Ustedes han venido a estos días de encuentro y testimonio para sentir la presencia de alguien que los ama de verdad y que desea enseñarles el camino de la vida verdadera. Se llama Jesús. Es un maestro lleno de una gran bondad que tiene una gran simpatía por ustedes y quiere entrar en amistad con cada uno, con cada una de ustedes. Sabe mucho de vida.  Él ha dicho y sigue diciendo a todos: “Yo soy el camino, la verdad y la vida” (Jn 14,6). “Yo he venido para que las ovejas tengan vida, y la tengan en abundancia” (Jn 10,10). “Yo soy el pan de vida. El que viene a mí jamás tendrá hambre; el que cree en mí jamás tendrá sed” (Jn 6,34).

Es alguien que, además, sabe perdonar y limpiarnos de nuestros pecados, que no vacila en salir en busca de la oveja perdida hasta encontrarla y cargarla sobre sus hombros (cf. Lc 15,4-7). 

4. EL CAMINO ESTRECHO DE JESÚS 

Queridos chicos y chicas, este maestro de vida no engaña a nadie. Habla claro y presenta un ideal exigente, invita a caminar por un camino estrecho, a entrar por una puerta angosta: “Entren por la puerta estrecha, porque es ancha la puerta y espacioso el camino que lleva a la perdición, y son muchos los que van por allí: pero es angosta la puerta y estrecho el camino que lleva ala Vida, y son pocos los que lo encuentran” (Mt 7,13-14).

El camino del cristiano, que Cristo fue el primero en recorrer, es estrecho y difícil al comienzo, pero perseverando en él, conduce de a poco hacia la anchura de una felicidad verdadera que se siente ya desde esta vida terrena, en la paz del corazón. En cambio, el camino del mundo, parece ancho y delicioso al comienzo, atrayente y divertido, pero de a poco los irá internando por senderos muy estrechos, hasta desembocar en callejones que lamentablemente no tienen salida.

Hay adultos que piensan en ustedes, pero no los quieren a ustedes, quieren su dinero. Son quienes les organizan fiestas y bailes, en los boliches donde muchos pasan con frecuencia los fines de semana. Ellos se enriquecen, además, con el dinero que ustedes les dan comprándoles alcohol. Hay adultos sin escrúpulos que regalan droga, porque saben que después empezarán a ser sus clientes y esclavos. Hay adultos que deberían ser guías de los jóvenes y son en cambio peores que ciegos. Hay adultos que degradan los espectáculos públicos y ganan cuantiosas fortunas subestimando a la audiencia e inundando la pantalla de los televisores con espectáculos de la más baja calidad.

Este es el camino que les propone con frecuencia una activa propaganda, principalmente a través de los medios de comunicación social. Estos son los falsos modelos que en forma ininterrumpida presentan como ideal muchas figuras a las que se llama “ídolos”.

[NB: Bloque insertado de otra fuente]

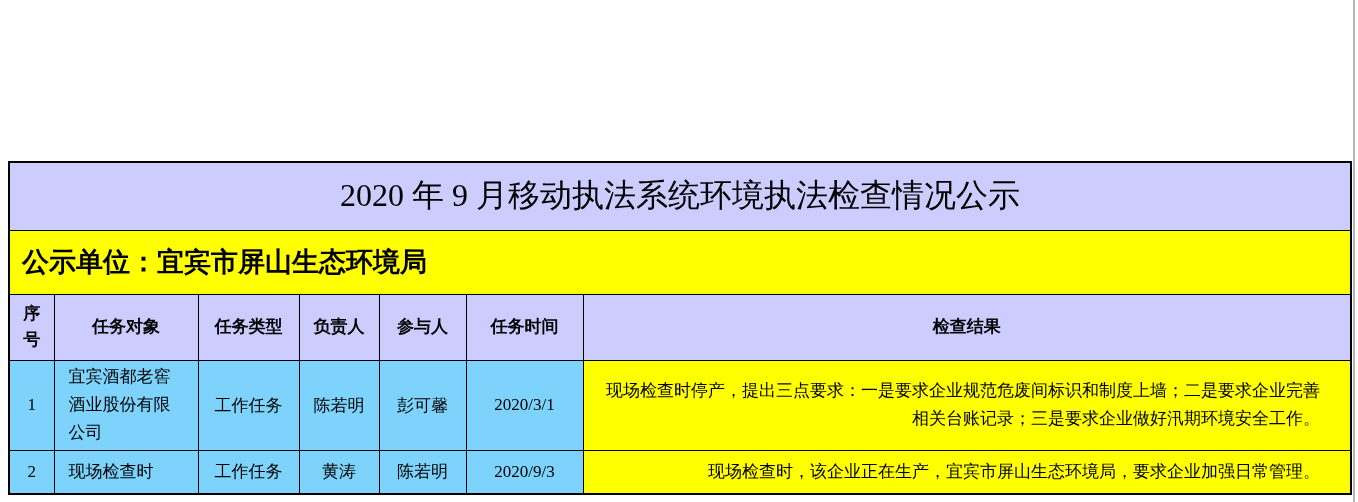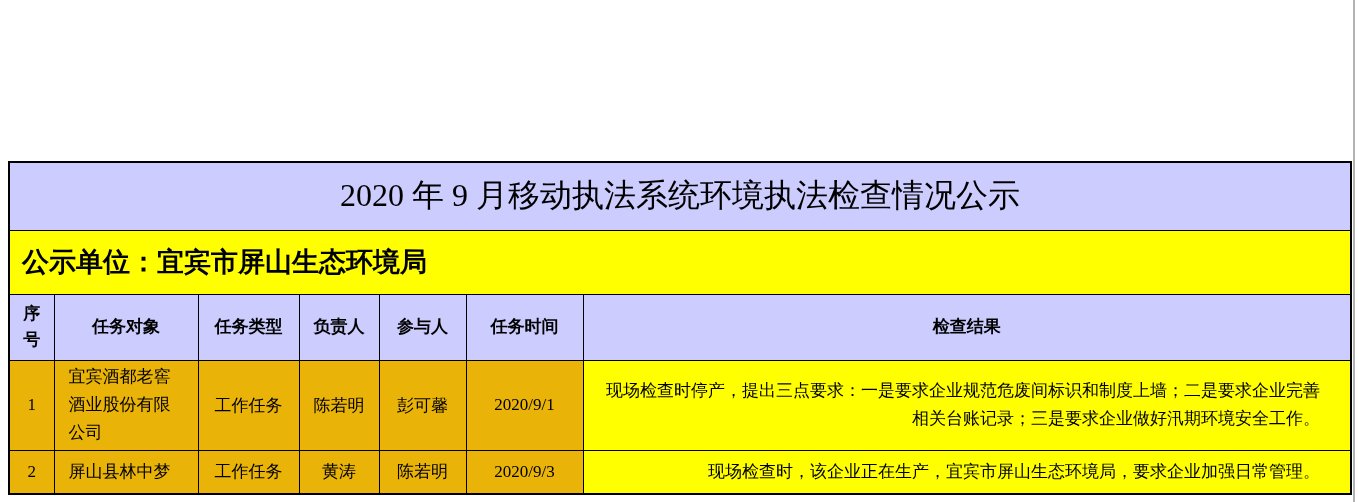--- a/index.html
+++ b/index.html
@@ -54,7 +54,7 @@
   tr.header-row th.seq-col { padding: 0 11px; }
 
   tr.data-row td {
-    background: #eab308;
+    background: #7dd3fc;
     vertical-align: middle;
     font-size: 17px;
     text-align: center;

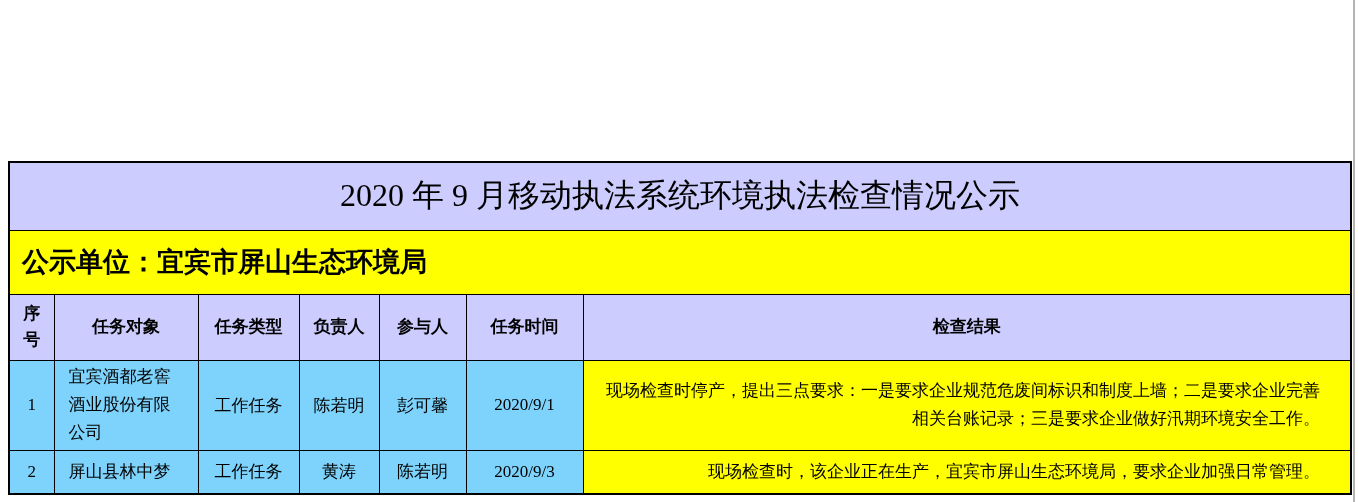--- a/index.html
+++ b/index.html
@@ -120,7 +120,7 @@
       <td>工作任务</td>
       <td>陈若明</td>
       <td>彭可馨</td>
-      <td>2020/9/1</td>
+      <td>2020/3/1</td>
       <td class="result-cell">现场检查时停产，提出三点要求：一是要求企业规范危废间标识和制度上墙；二是要求企业完善相关台账记录；三是要求企业做好汛期环境安全工作。</td>
     </tr>
 

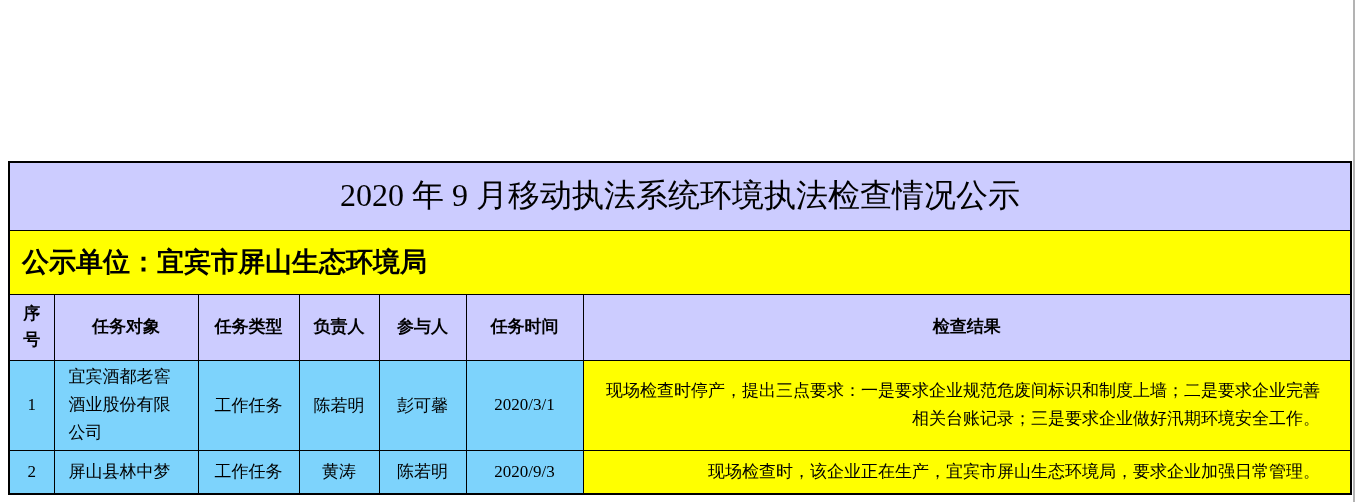--- a/index.html
+++ b/index.html
@@ -126,7 +126,7 @@
 
     <tr class="data-row row-2">
       <td>2</td>
-      <td class="target-cell">屏山县林中梦</td>
+      <td class="target-cell">现场检查时</td>
       <td>工作任务</td>
       <td>黄涛</td>
       <td>陈若明</td>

¿Qué nos dice un verdadero sabio en el libro dela Palabrade Dios? Escuchemos: “Siendo aún joven, antes de torcerme, deseé la sabiduría con toda el alma, la busqué desde mi juventud y hasta la muerte la perseguiré; crecía como racimo que madura, y mi corazón gozaba con ella, mis pasos caminaban fielmente siguiendo sus huellas desde joven…su yugo me resultó glorioso, daré gracias al que me enseñó” (Eclo 51,13-15.17).

¿Qué les dice a ustedes, jóvenes, el apóstol San Juan en su primera carta? “Jóvenes, les he escrito porque son fuertes, yla Palabrade Dios permanece en ustedes, y ustedes han vencido al Maligno” (1Jn 2,14).

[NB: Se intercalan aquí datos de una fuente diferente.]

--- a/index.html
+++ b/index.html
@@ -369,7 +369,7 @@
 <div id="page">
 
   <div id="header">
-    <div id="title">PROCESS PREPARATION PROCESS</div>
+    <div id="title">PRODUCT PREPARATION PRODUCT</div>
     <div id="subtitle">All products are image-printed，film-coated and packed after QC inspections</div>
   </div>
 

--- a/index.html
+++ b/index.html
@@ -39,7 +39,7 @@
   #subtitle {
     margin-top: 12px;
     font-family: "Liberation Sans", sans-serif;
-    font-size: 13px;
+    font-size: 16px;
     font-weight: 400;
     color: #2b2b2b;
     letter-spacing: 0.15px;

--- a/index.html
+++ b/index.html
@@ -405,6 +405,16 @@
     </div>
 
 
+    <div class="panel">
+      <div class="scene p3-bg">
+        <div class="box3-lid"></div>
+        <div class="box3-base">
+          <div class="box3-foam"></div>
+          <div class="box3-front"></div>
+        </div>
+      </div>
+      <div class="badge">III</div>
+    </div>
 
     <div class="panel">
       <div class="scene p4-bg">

¡Sean fuertes! ¡No se dejen engañar! Nunca fue fácil ser cristiano y hay que aprender a ir contra la corriente. Sepan escuchar la voz de los verdaderos sabios, de los auténticos maestros cuyas enseñanzas les he leído.

Jesús no es un aguafiestas. Los quiere alegres y busca su verdadero bien. Sepan vivir como verdaderos discípulos suyos. No se arrepentirán nunca. Él los espera cada domingo para una verdadera fiesta, donde él se ofrece como luz y como alimento con su Palabra y con su Cuerpo y su Sangre. Él sabe perdonar de verdad y está dispuesto a limpiarlos de toda mancha de sus conciencias, cuando se acercan al sacramento de la reconciliación y de la misericordia. Él los escucha siempre con amor cuando se dirigen a él con una oración sincera. Él les dice: “Vengan a mí todos los que están afligidos y agobiados y yo los aliviaré. Carguen sobre ustedes mi yugo y aprendan de mí, porque soy paciente y humilde de corazón, y así encontrarán alivio. Porque mi yugo es suave y mi carga liviana” (Mt 11,28-30).

Con mi paternal bendición para todos.